This realisation (that one can do division with remainder, hence has unique factorisation, what this means about the fraction field and its extensions, localisation, sheaves, ...) is indeed a profound insight, and arguably the analogy (and its generalisations) are a cornerstone of modern algebraic geometry and number theory.

That analogy, I think, should indeed be stressed more often. I sometimes mention it to my undergrad students, saying:

  • You learnt factoring numbers, then you learnt factoring polynomials, have you ever wondered what is the relation? Specifically, for numbers you end up with primes which you cannot factor anymore; are there polynomials like that? Which ones?
  • Or: In middle school you divided integers with remainder, in high school you divided polynomials with remainder.
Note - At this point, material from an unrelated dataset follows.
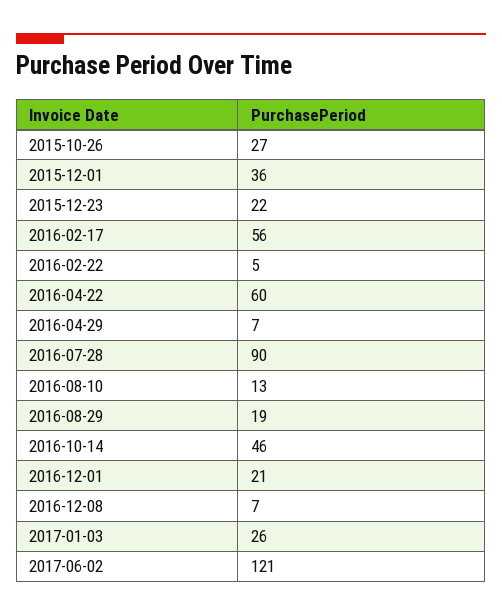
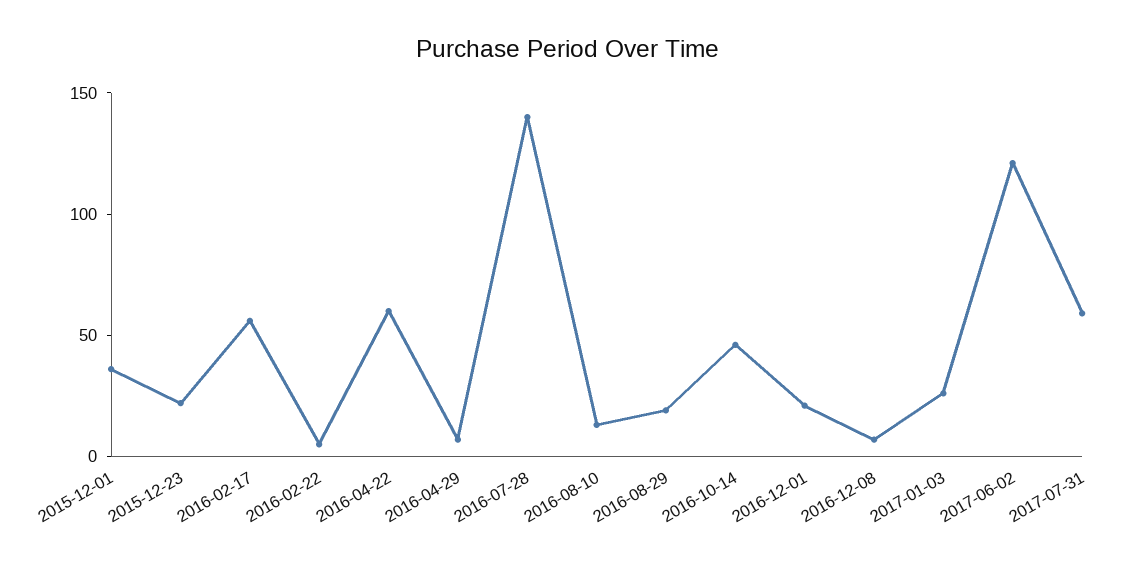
2015-10-26: 27 -> none
2016-07-28: 90 -> 140
2017-07-31: none -> 60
Well: the integer part of a fraction tells you its size, the polynomial part of a rational function tells you its behaviour for $x\to \infty$ ...
  • Or: Rational functions = quotients of polynomials, like rational numbers = quotients of integers. But they are not complete, limits of them are analytic or meromorphic functions (like $\sin, \tan$) -- just like rational numbers are not complete, limits of them are possibly transcendental numbers (like $\pi$) ...).

But this has nothing to do with $\Bbb C$. The Fundamental Theorem of Algebra, completely sidestepping that analogy, rather focusses on the fact (surely remarkable, but unrelated to all that) that in $\Bbb C[x]$ the "primes" are very easy.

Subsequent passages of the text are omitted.